*Task item:* Reproduce the records word for word, leaving out any pictures they hold.

START Supplied data

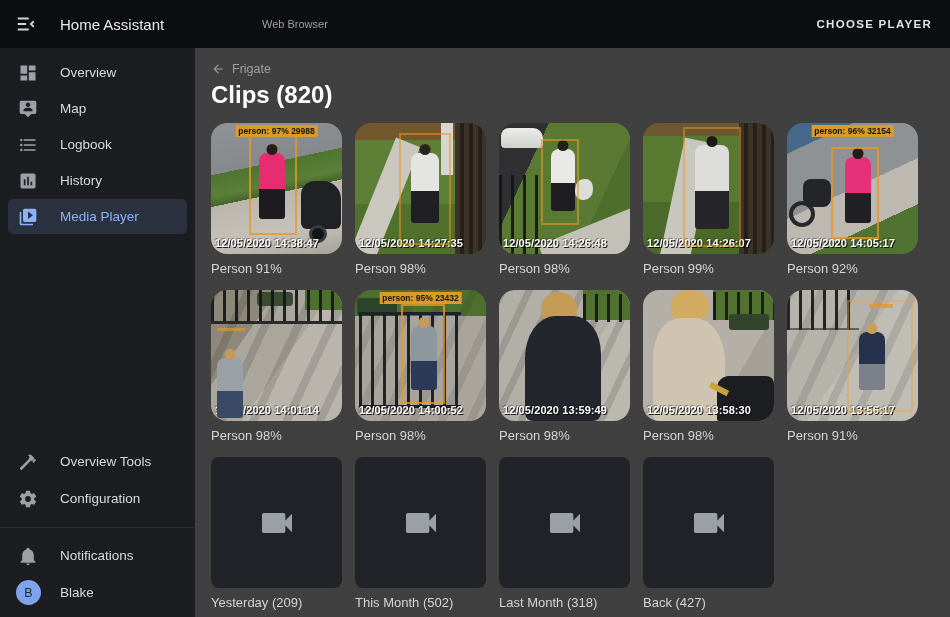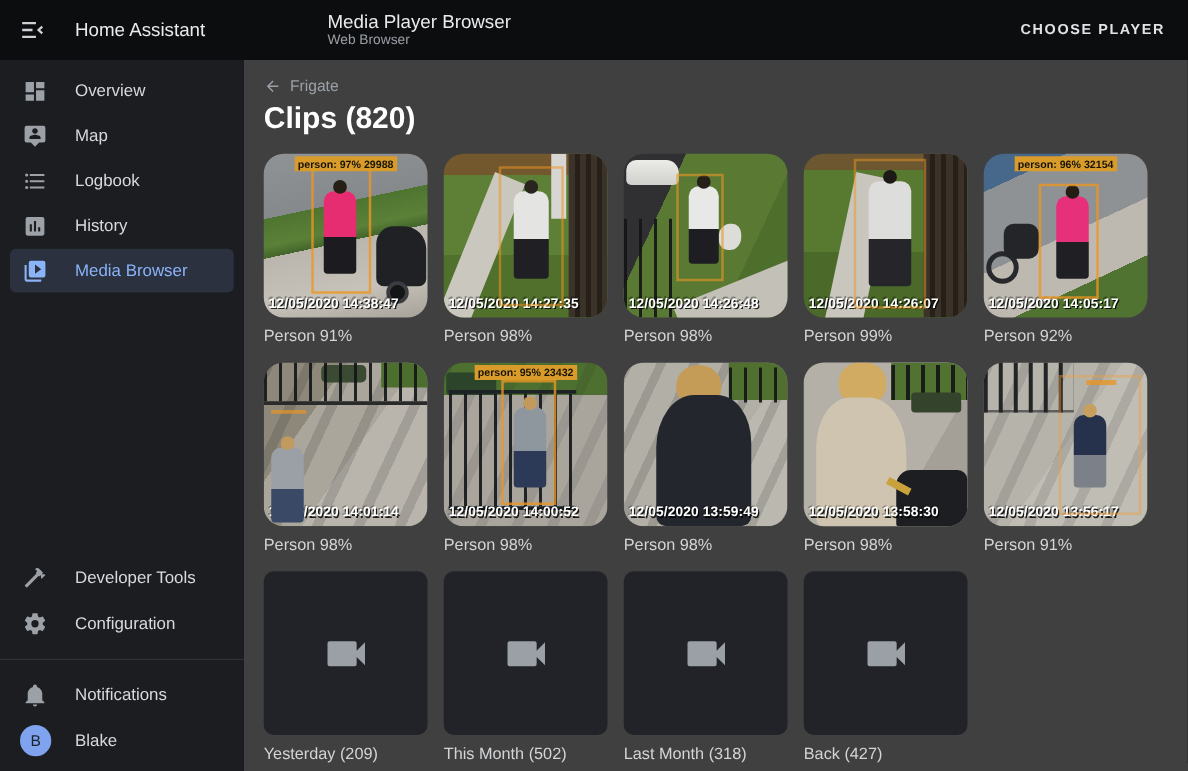"Media Player Browser" div.header-title { html: <div>Media Player Browser</div> -> none }
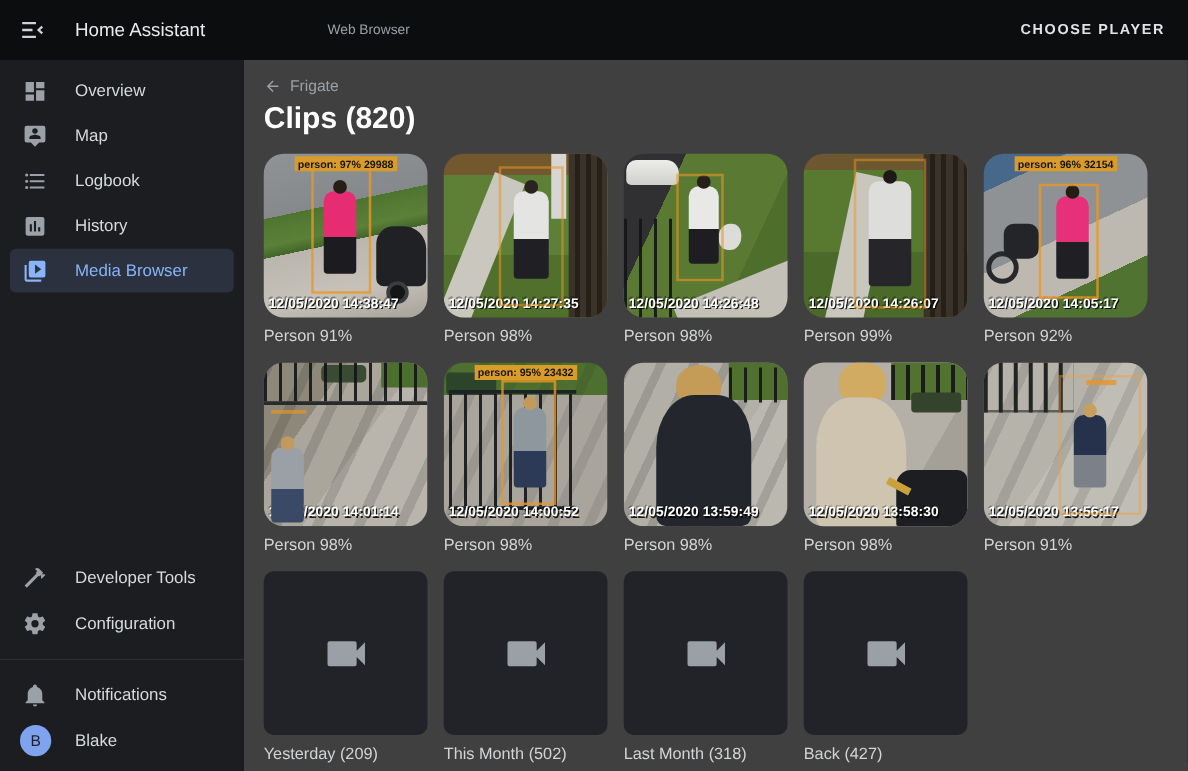"Media Browser" span.nav-label { text: Browser -> Player }
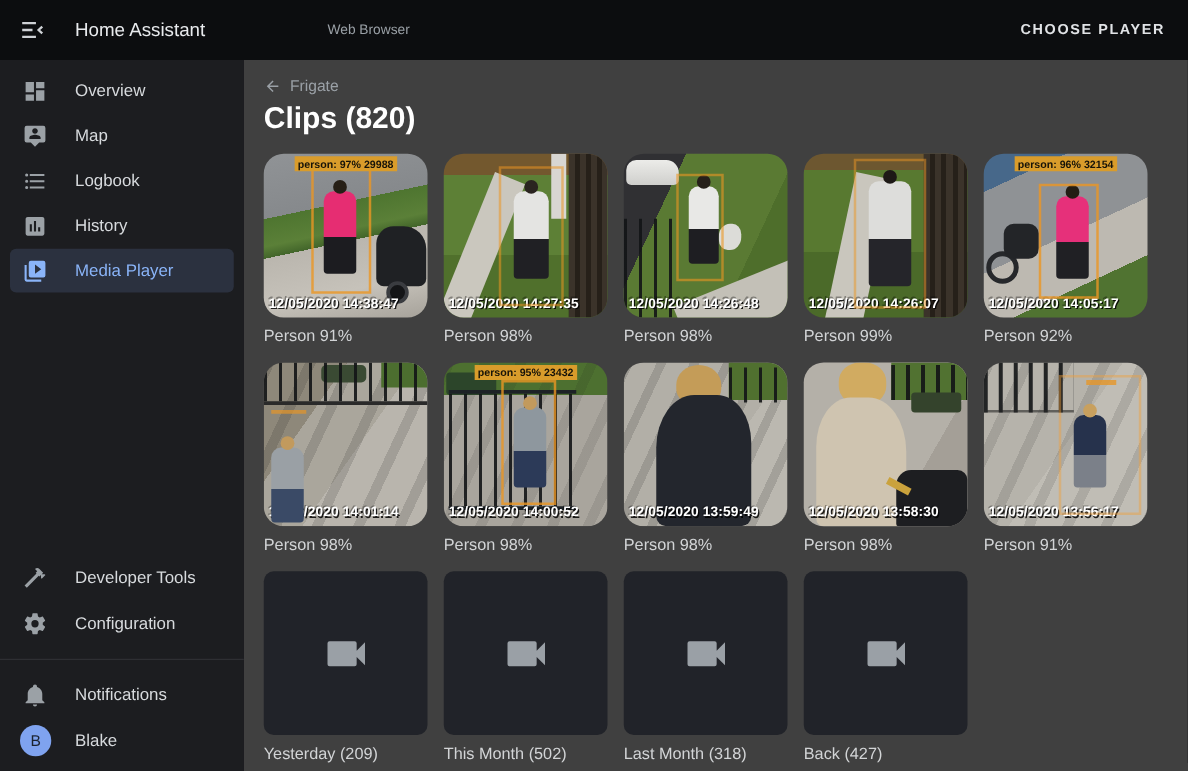"Developer Tools" span.nav-label { text: Developer -> Overview }
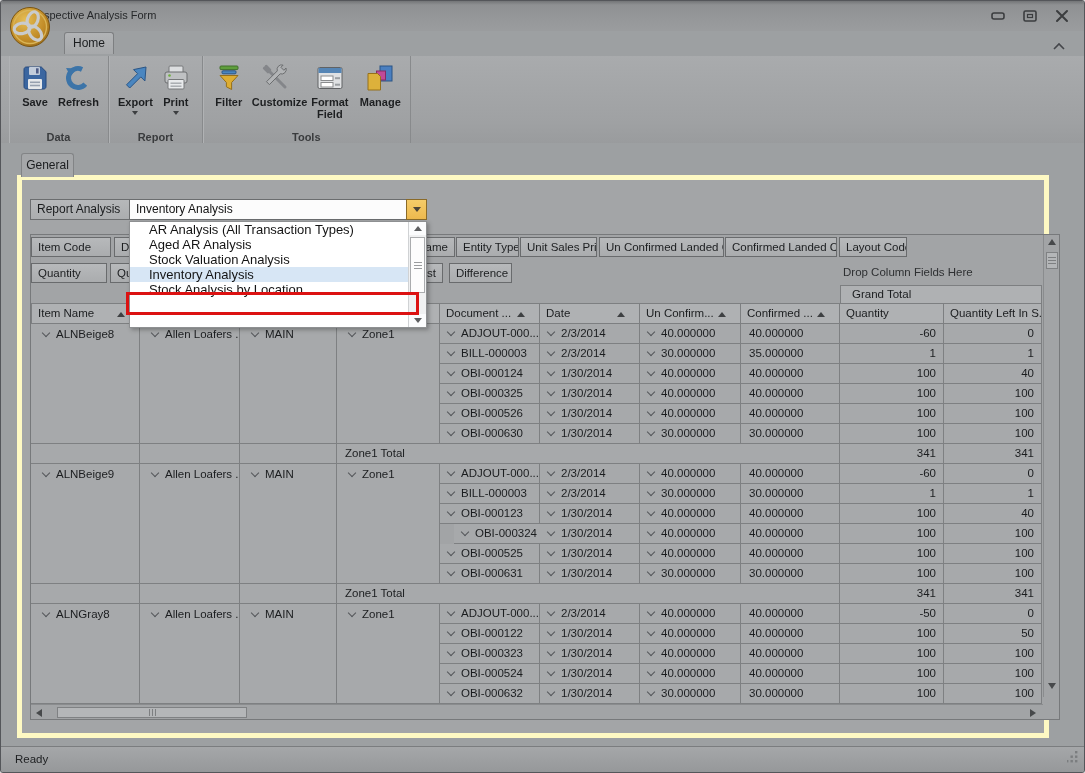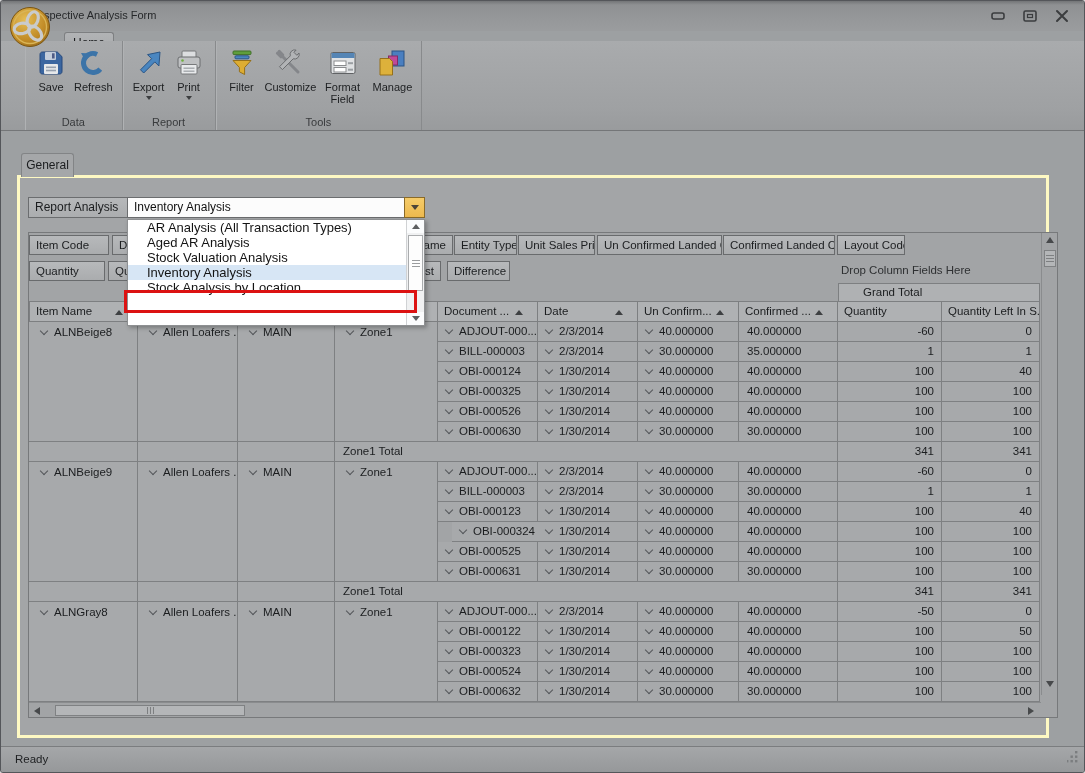"Save" .ribbon { font-weight: none -> bold; padding-left: 24px -> 8px; top: 40px -> 55px }
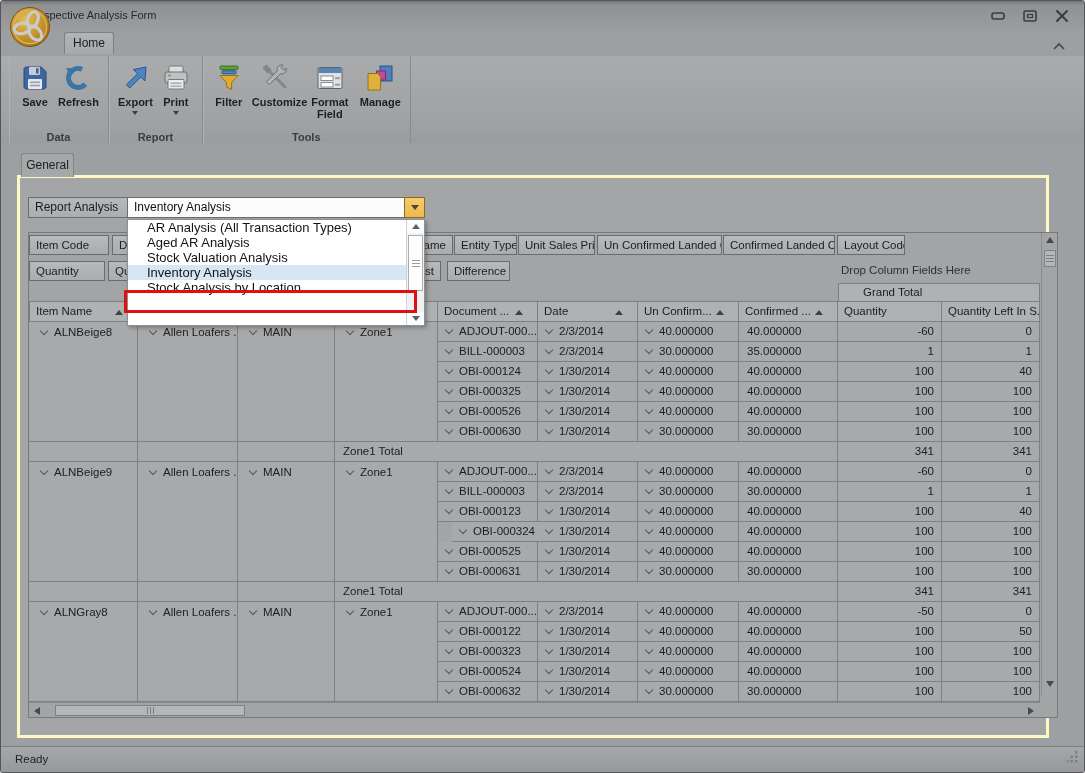"Report Analysis" .panel { border: 3px solid #fef9c3 -> 5px solid #fef9c3 }
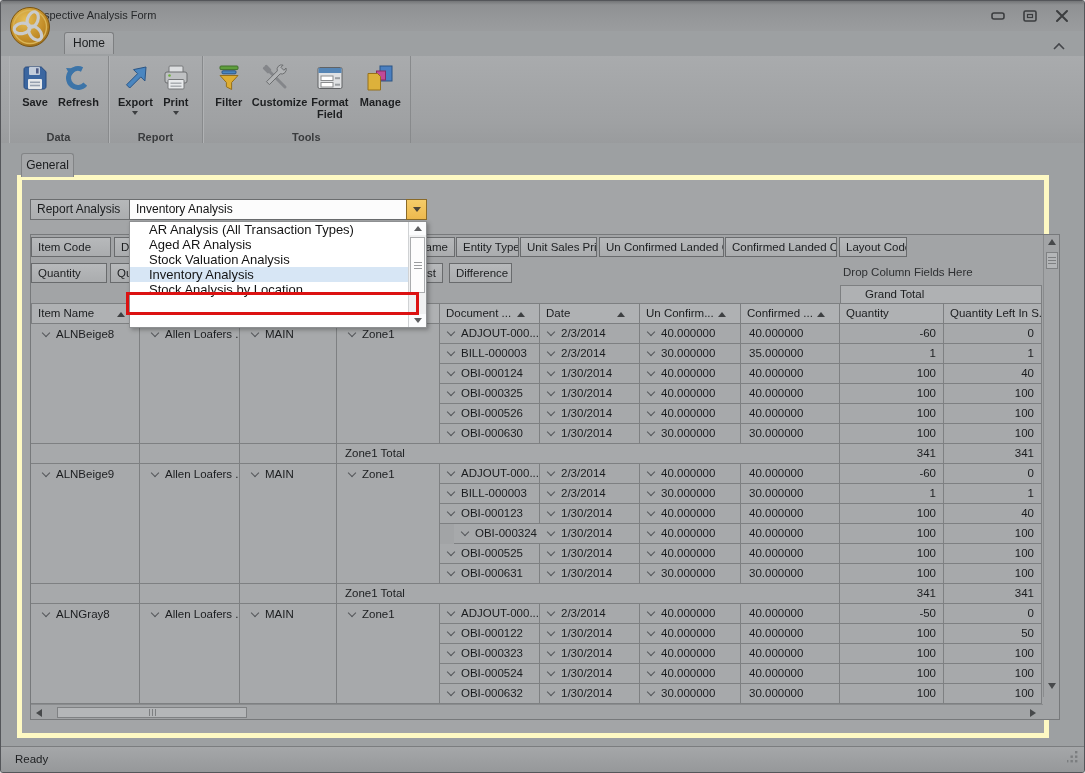"Grand Total" .grand-total { padding-left: 24px -> 11px }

END Supplied data

*Answer section:*
"Media Player Browser" div.header-title { html: <div>Media Player Browser</div> -> none }
"Media Browser" span.nav-label { text: Browser -> Player }
"Developer Tools" span.nav-label { text: Developer -> Overview }
"Save" .ribbon { font-weight: none -> bold; padding-left: 24px -> 8px; top: 40px -> 55px }
"Report Analysis" .panel { border: 3px solid #fef9c3 -> 5px solid #fef9c3 }
"Grand Total" .grand-total { padding-left: 24px -> 11px }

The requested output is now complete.